### Stored items from a collection:
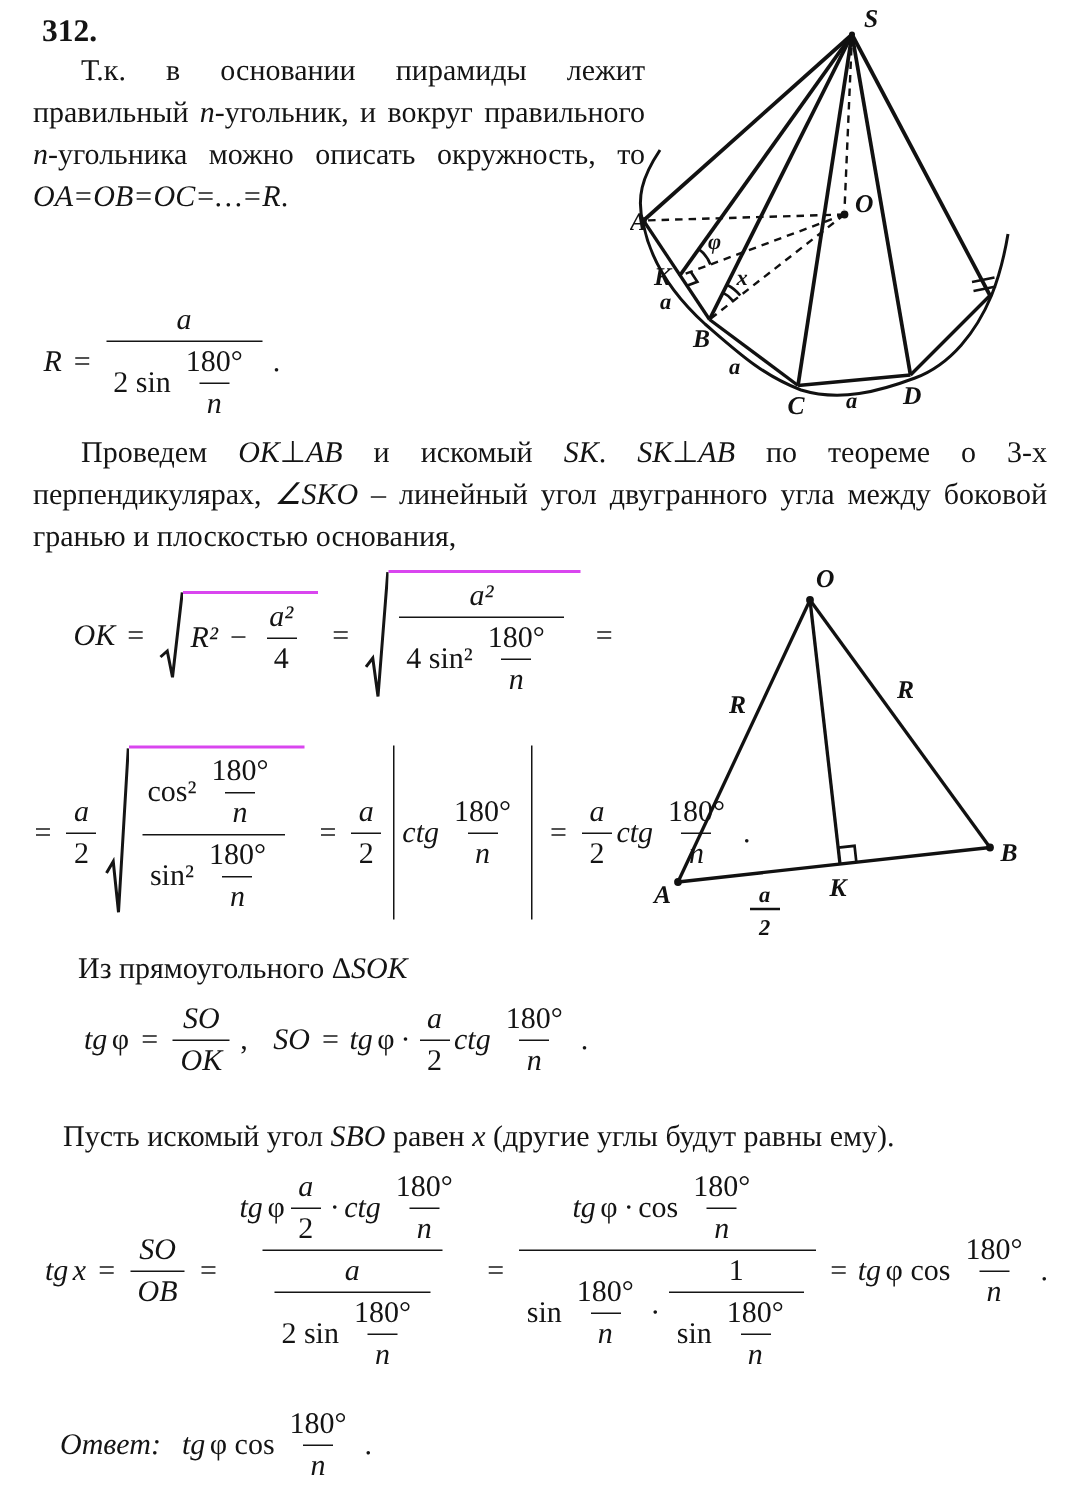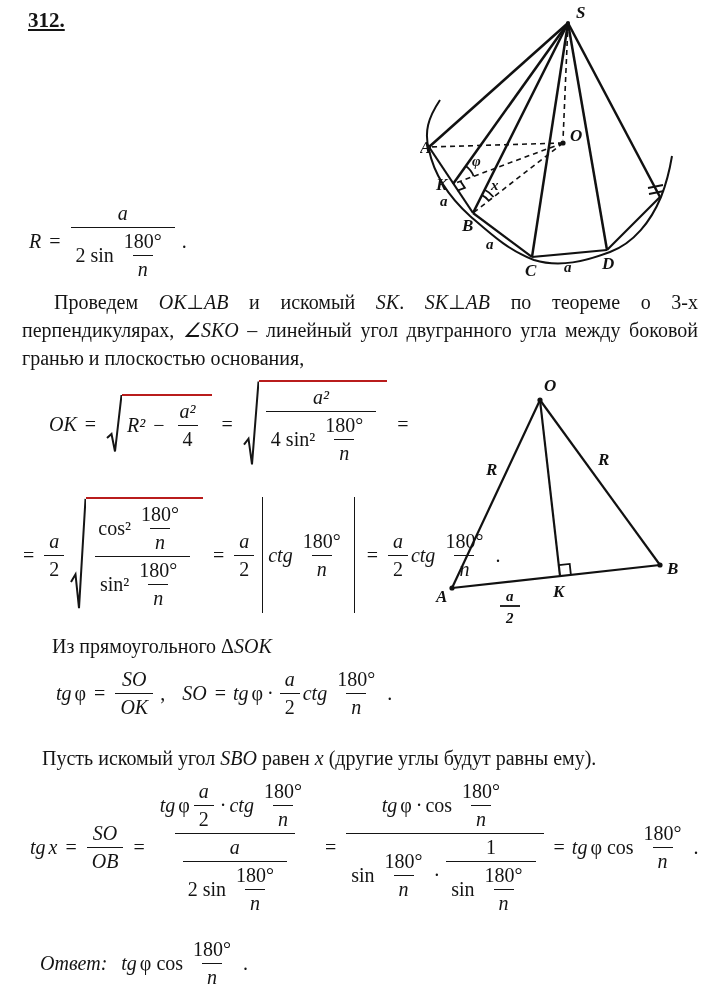--- a/index.html
+++ b/index.html
@@ -57,7 +57,7 @@
 
 <div class="page">
 
-  <div class="pos num-title" style="left:28px; top:8px;text-decoration:underline;">312.</div>
+  <div class="pos num-title" style="left:28px; top:8px;">312.</div>
 
 
 

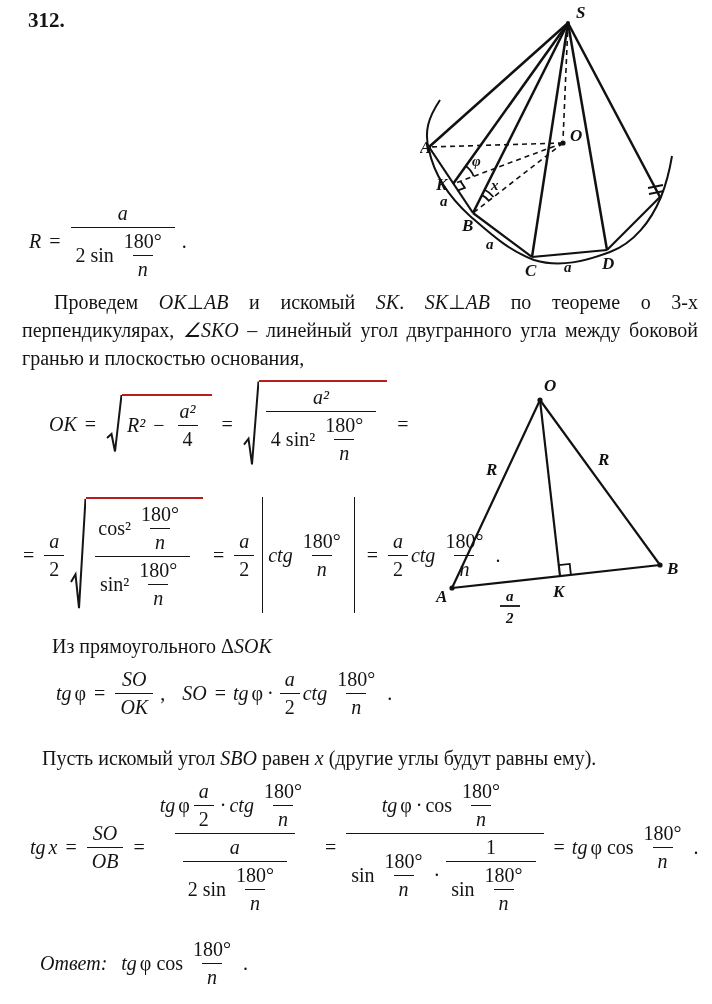--- a/index.html
+++ b/index.html
@@ -59,6 +59,9 @@
 
   <div class="pos num-title" style="left:28px; top:8px;">312.</div>
 
+  <div class="pos para indent" style="left:22px; top:33px; width:408px;">
+    <span>Т.к. в основании пирамиды лежит правильный </span><span class="it">n</span><span>-угольник, и вокруг правильного </span><span class="it">n</span><span>-угольника можно описать окружность, то </span><span class="it">OA=OB=OC=…=R</span><span>.</span>
+  </div>
 
 
   <div class="pos fx" style="left:28px; top:202px;">

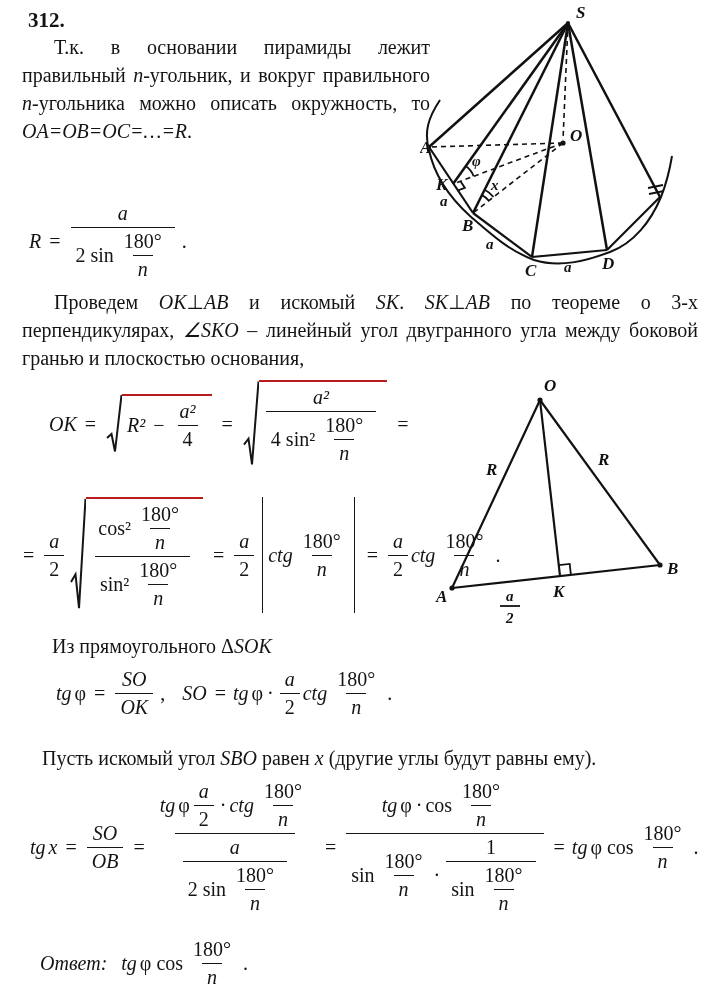--- a/index.html
+++ b/index.html
@@ -33,7 +33,7 @@
   .sq { display:inline-flex; align-items:stretch; margin:0 3px; }
   .sq .tk { width:16px; position:relative; flex:none; }
   .sq .tk svg { position:absolute; left:0; top:0; width:100%; height:100%; }
-  .sq .rc { border-top:2px solid #b91c1c; display:inline-flex; align-items:center; padding:4px 8px 3px 4px; }
+  .sq .rc { border-top:2px solid #d946ef; display:inline-flex; align-items:center; padding:4px 8px 3px 4px; }
 
   
   .ab { display:inline-flex; align-items:center; align-self:stretch;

### Exercise brief:
Begin at the first line of the entries and stop after the line holding "border-top:2px solid #b91c1c;"; repeat those lines exactly, but not the pictures.

### Answer box:
--- a/index.html
+++ b/index.html
@@ -57,7 +57,7 @@
 
 <div class="page">
 
-  <div class="pos num-title" style="left:28px; top:8px;text-decoration:underline;">312.</div>
+  <div class="pos num-title" style="left:28px; top:8px;">312.</div>
 
 
 

--- a/index.html
+++ b/index.html
@@ -59,6 +59,9 @@
 
   <div class="pos num-title" style="left:28px; top:8px;">312.</div>
 
+  <div class="pos para indent" style="left:22px; top:33px; width:408px;">
+    <span>Т.к. в основании пирамиды лежит правильный </span><span class="it">n</span><span>-угольник, и вокруг правильного </span><span class="it">n</span><span>-угольника можно описать окружность, то </span><span class="it">OA=OB=OC=…=R</span><span>.</span>
+  </div>
 
 
   <div class="pos fx" style="left:28px; top:202px;">

--- a/index.html
+++ b/index.html
@@ -33,7 +33,7 @@
   .sq { display:inline-flex; align-items:stretch; margin:0 3px; }
   .sq .tk { width:16px; position:relative; flex:none; }
   .sq .tk svg { position:absolute; left:0; top:0; width:100%; height:100%; }
-  .sq .rc { border-top:2px solid #b91c1c; display:inline-flex; align-items:center; padding:4px 8px 3px 4px; }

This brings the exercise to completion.